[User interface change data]

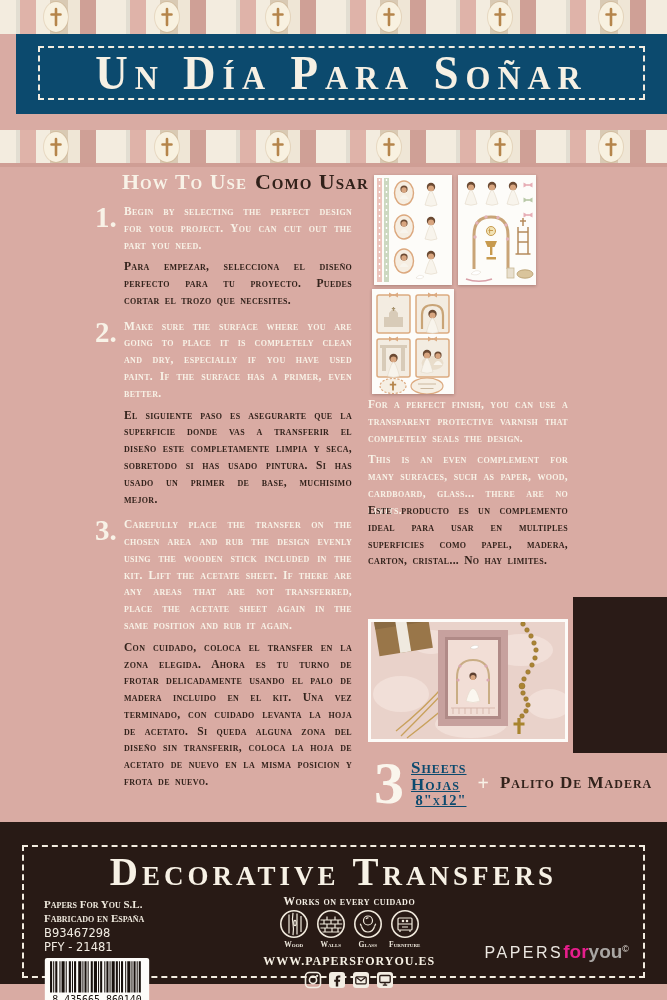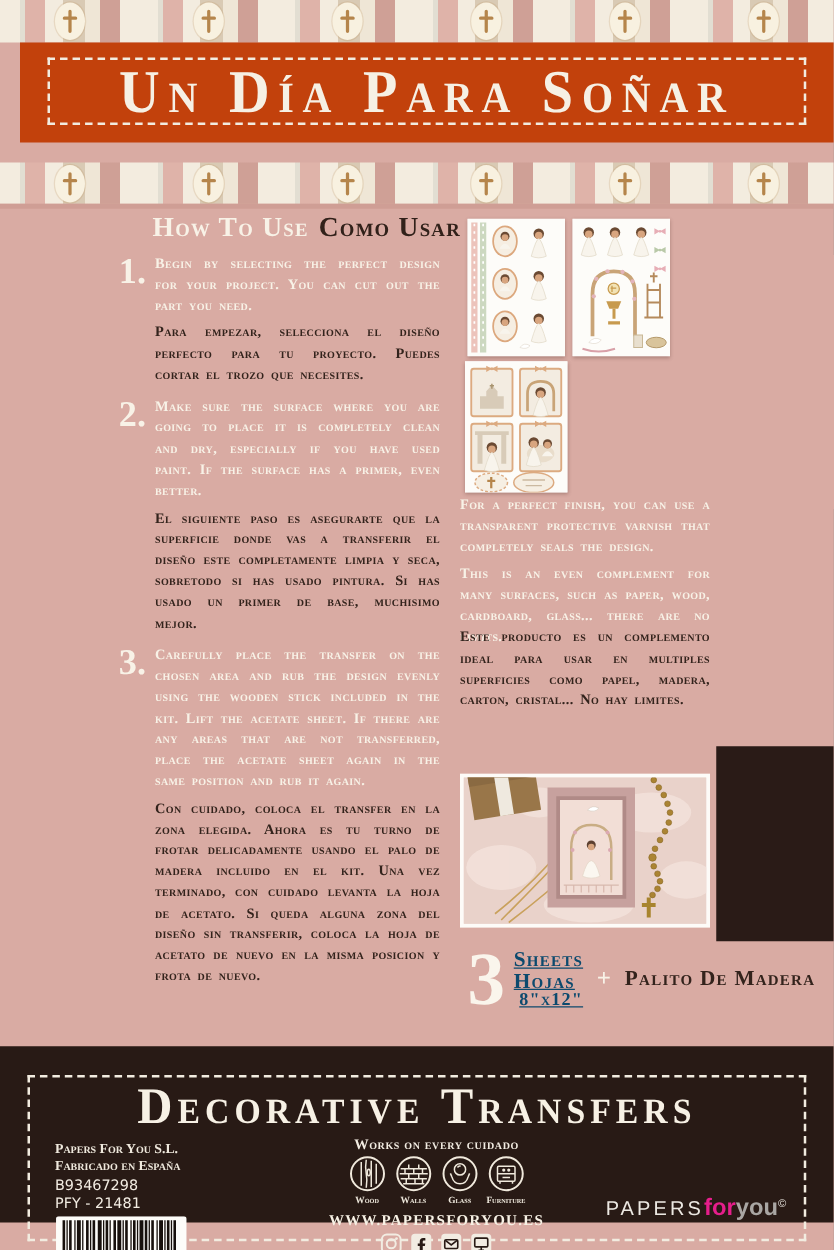--- a/index.html
+++ b/index.html
@@ -23,7 +23,7 @@
     box-shadow:0 0 0 1px rgba(185,140,80,.2); }
 
   
-  .black-band{ position:absolute; top:34px; left:16px; right:0; height:80px; background:#c2410c; }
+  .black-band{ position:absolute; top:34px; left:16px; right:0; height:80px; background:#0c4a6e; }
   .header-box{ position:absolute; left:22px; right:22px; top:12px; bottom:14px;
     border:2px dashed #f2ece0; display:flex; align-items:center; justify-content:center; }
   .main-title{ font-variant:small-caps; color:#f6f0e4; font-size:45px; font-weight:600;

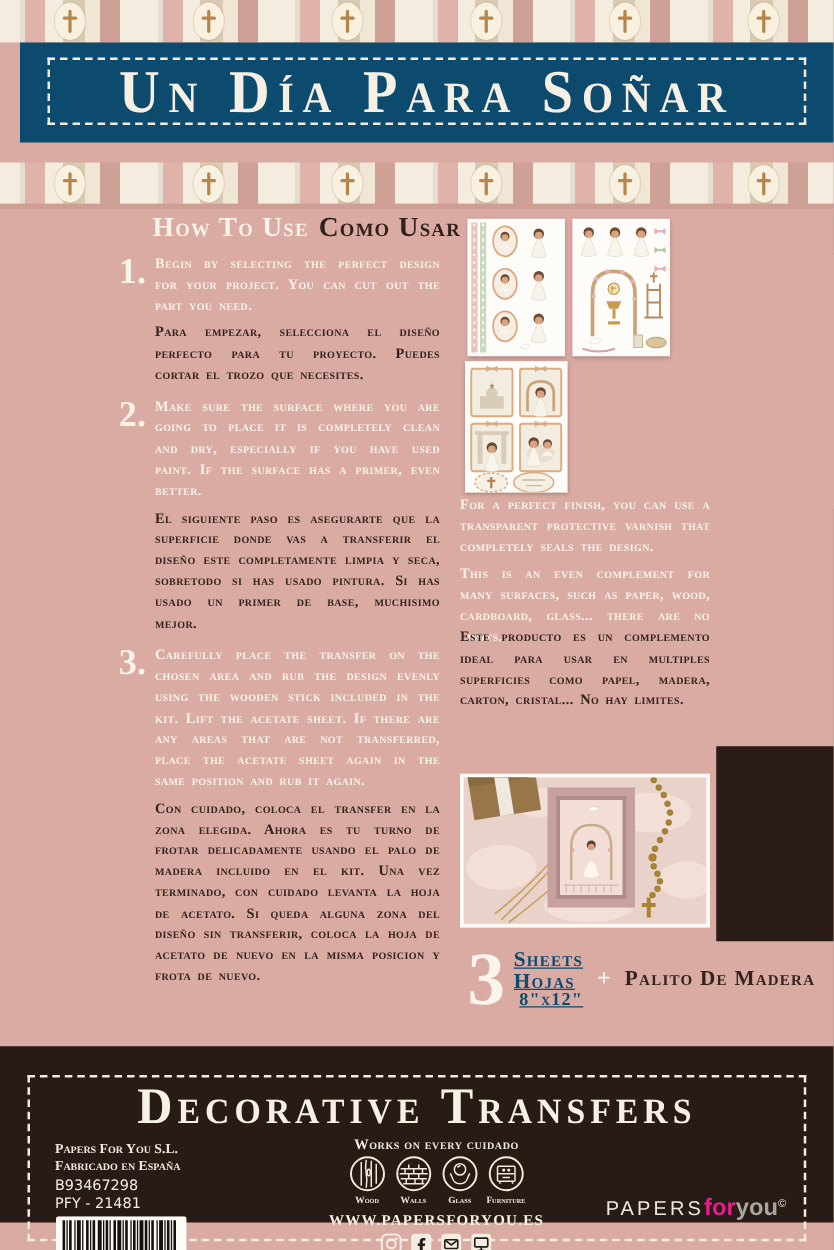--- a/index.html
+++ b/index.html
@@ -78,7 +78,7 @@
   .stick-es{ color:#33231c; }
 
   
-  .footer{ position:absolute; top:822px; left:0; right:0; height:141px; background:#281a15;margin-top:15px; }
+  .footer{ position:absolute; top:822px; left:0; right:0; height:162px; background:#281a15; }
   .footer-box{ position:absolute; left:22px; right:22px; top:23px; height:133px;
     border:2px dashed #f2ece0; }
   .footer-title{ text-align:center; font-variant:small-caps; color:#f7f1e5; font-size:39px;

Problem statement - Repeat the data verbatim, excluding all pictures.

Completed task -
--- a/index.html
+++ b/index.html
@@ -23,7 +23,7 @@
     box-shadow:0 0 0 1px rgba(185,140,80,.2); }
 
   
-  .black-band{ position:absolute; top:34px; left:16px; right:0; height:80px; background:#c2410c; }
+  .black-band{ position:absolute; top:34px; left:16px; right:0; height:80px; background:#0c4a6e; }
   .header-box{ position:absolute; left:22px; right:22px; top:12px; bottom:14px;
     border:2px dashed #f2ece0; display:flex; align-items:center; justify-content:center; }
   .main-title{ font-variant:small-caps; color:#f6f0e4; font-size:45px; font-weight:600;

--- a/index.html
+++ b/index.html
@@ -78,7 +78,7 @@
   .stick-es{ color:#33231c; }
 
   
-  .footer{ position:absolute; top:822px; left:0; right:0; height:141px; background:#281a15;margin-top:15px; }
+  .footer{ position:absolute; top:822px; left:0; right:0; height:162px; background:#281a15; }
   .footer-box{ position:absolute; left:22px; right:22px; top:23px; height:133px;
     border:2px dashed #f2ece0; }
   .footer-title{ text-align:center; font-variant:small-caps; color:#f7f1e5; font-size:39px;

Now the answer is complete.